周如渊恼怒的想,回去以后一定要查明是谁把她放出来的,一定要严惩那个把她放出来的人。

“不许走,谁都不许走!”沈元棠眼眶瞳孔的掉着眼泪,一看他们都走了没人理她,情急之下拔出脑袋上的簪子抵着喉咙。

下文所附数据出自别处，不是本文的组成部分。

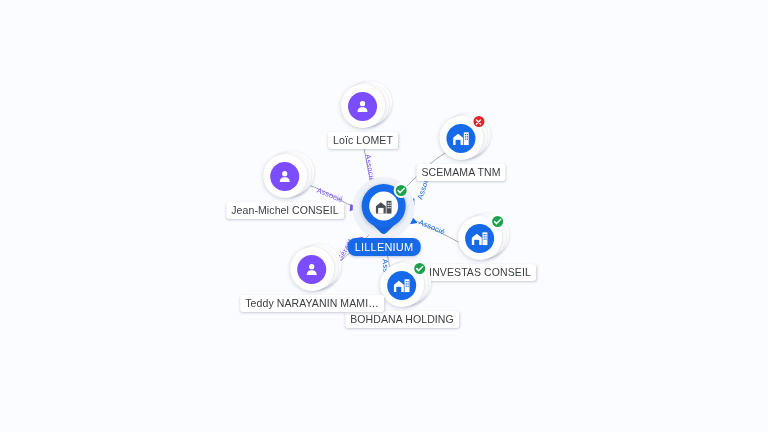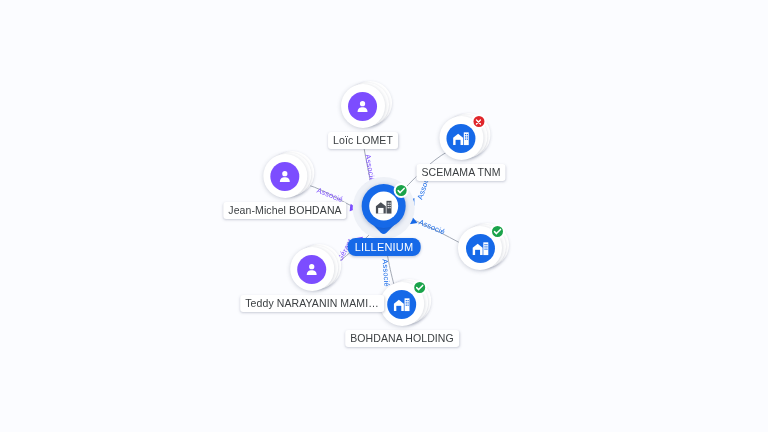"Jean-Michel BOHDANA" div.node-label { text: BOHDANA -> CONSEIL }
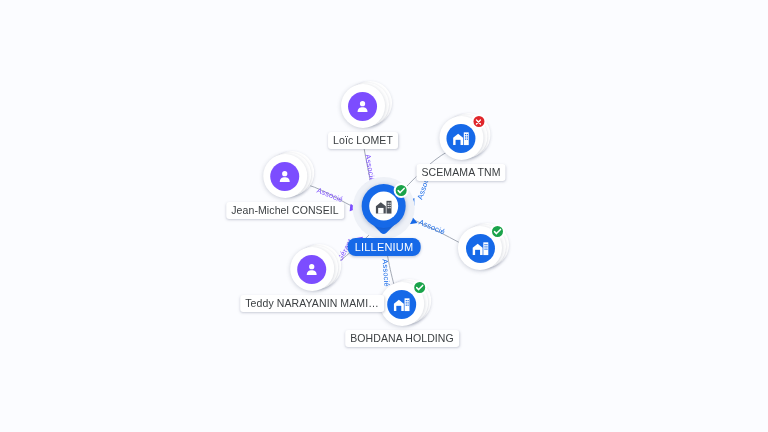"INVESTAS CONSEIL" div.node-label { html: none -> <div>INVESTAS CONSEIL</div> }
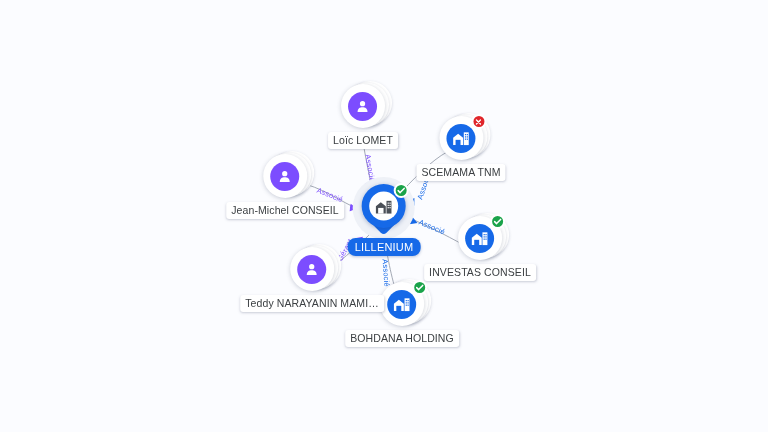"BOHDANA HOLDING" div.node { top: 314px -> 295px }
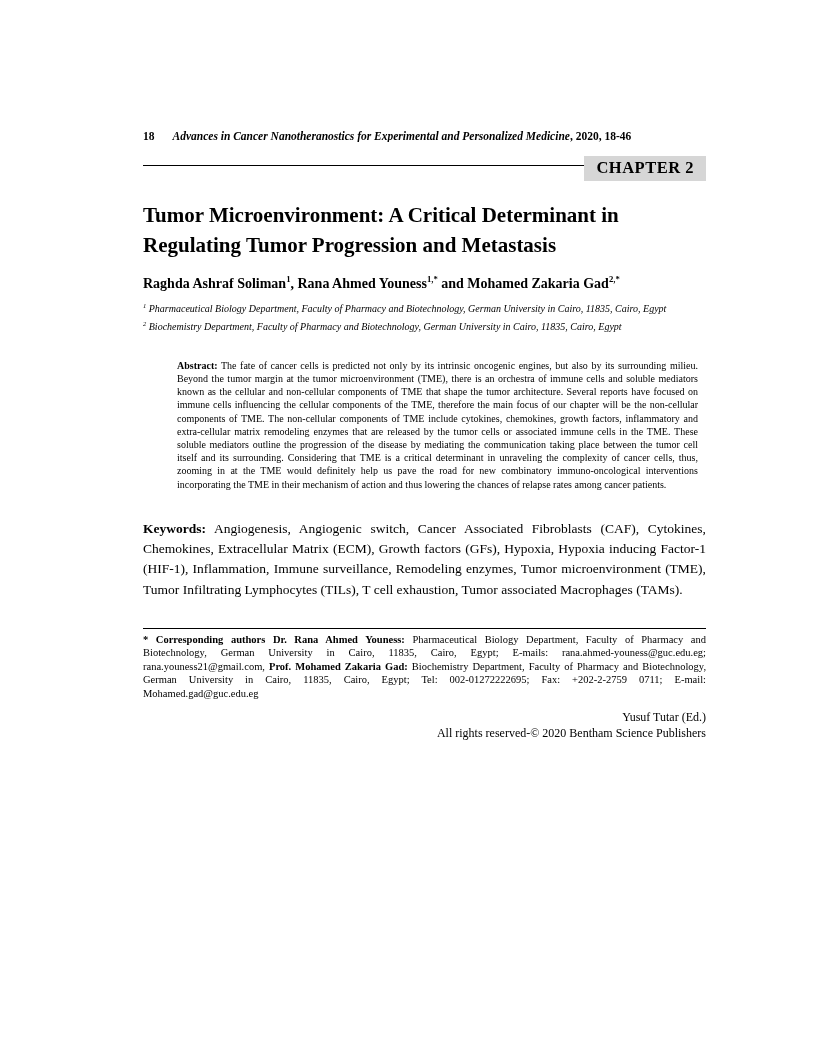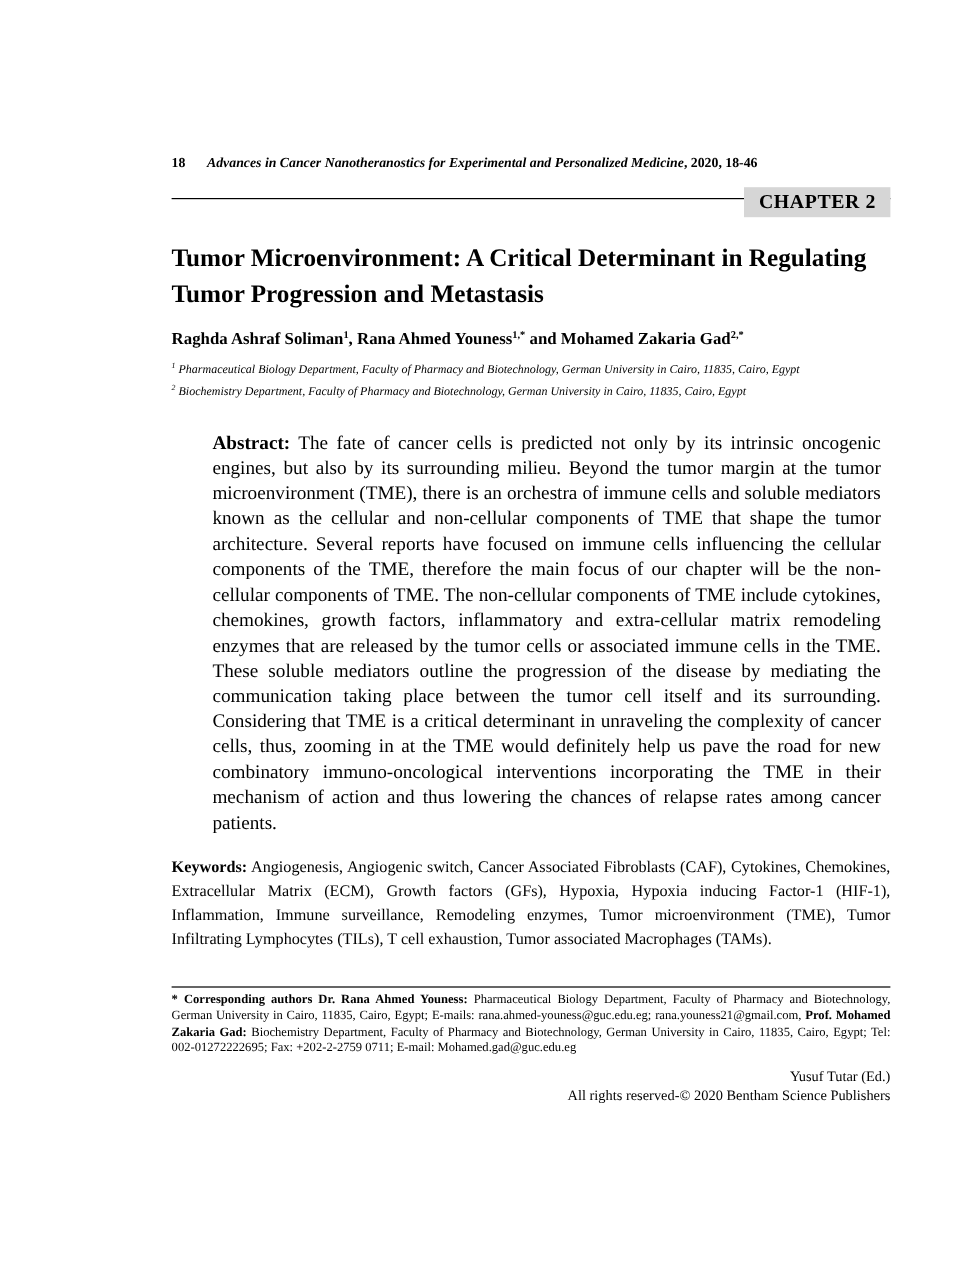"18 Advances in Cancer Nanotheranostics" .page { padding: 130px 74px 0 143px -> 130px 110px 0 143px }
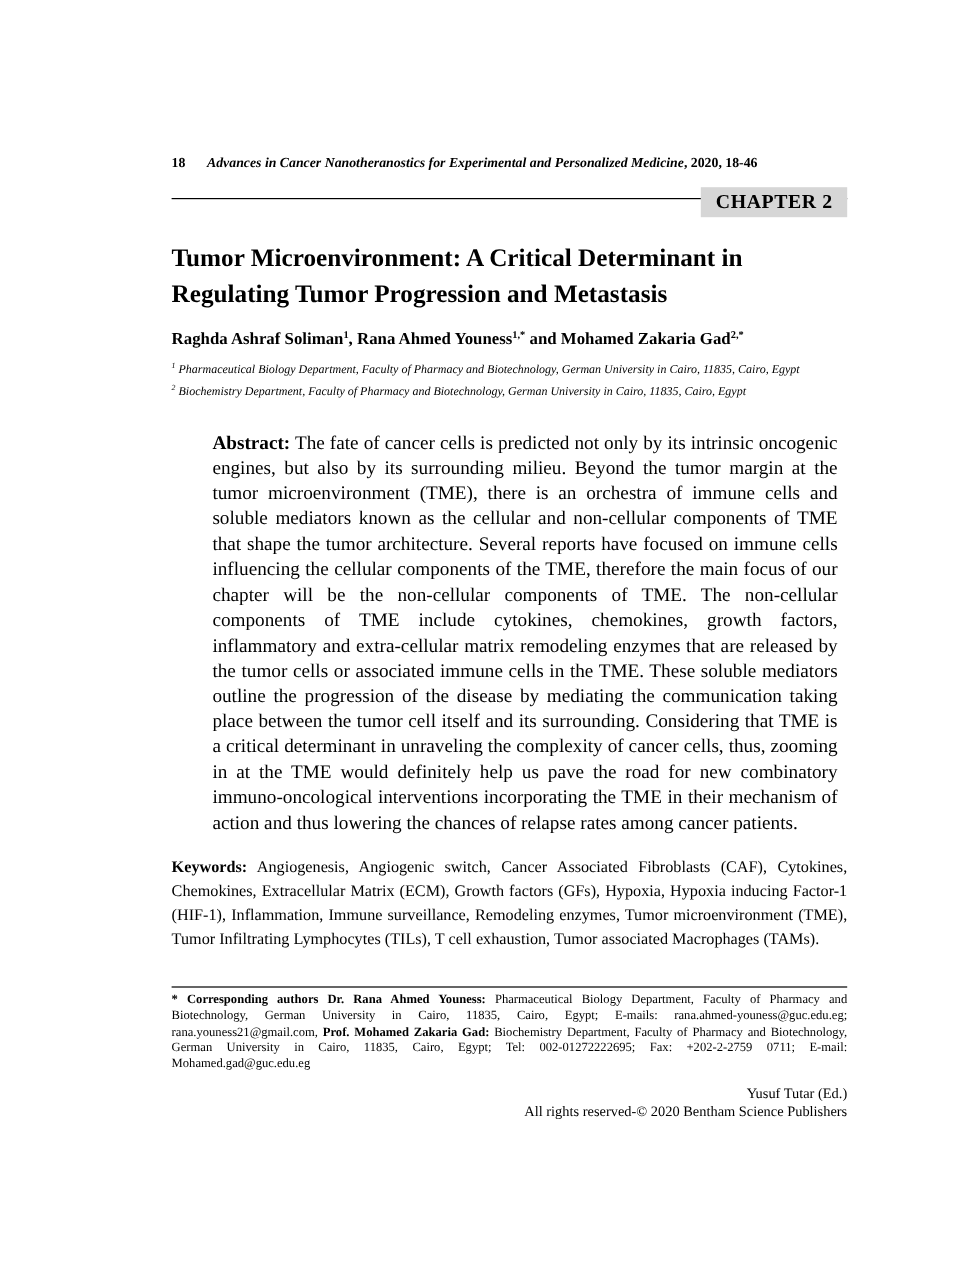"Abstract: The fate of cancer" .abstract-block { font-size: 16px -> 10px; margin-bottom: 16px -> 28px }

“你们再走一步,我就把簪子刺进喉咙里,我出事了,看你们怎么跟沈家交代!”沈元棠看着齐齐停住脚步的两人,以为终于找到能威胁到他们的东西,眼睛都要放光了。

“王爷,你现在就进宫找国师。”

“还有你,去找我大姐姐,跟她说,她这么敷衍我,我儿要是出了什么事,我恨她一辈子!”

周如渊脸当时就黑了,班思草也收起玩世不恭的样子。

“王爷,我打晕你的侧妃,你不会怪我吧?”用自己的性命威胁亲姐姐,沈元棠以后绝对会自作自受。

周如渊早就不耐烦了,直接回了一句:“可以。”

班思草抬手一挥,扬起一阵粉末。

“你干什……”沈元棠话还没有说完,就晕倒在地上。

周如渊交代好御林军看护沈元棠,班思草拿出一个瓶子交给御林军。

“一刻钟以后,你们拿着这个给她闻。”

两人交代完以后,火速赶往镇南王府。

在经过朱雀街的时候,周如渊不经意的看到一个熟悉的人影抱着什么东西进了医馆。骏马疾驰而过,他心想着赶紧回府救治儿子,就没把这件事放在心上。

很可惜,他们紧赶慢赶,还是晚了。周如渊刚回到王府,就听见隐隐的哭声,心里一沉,抬腿跑过去。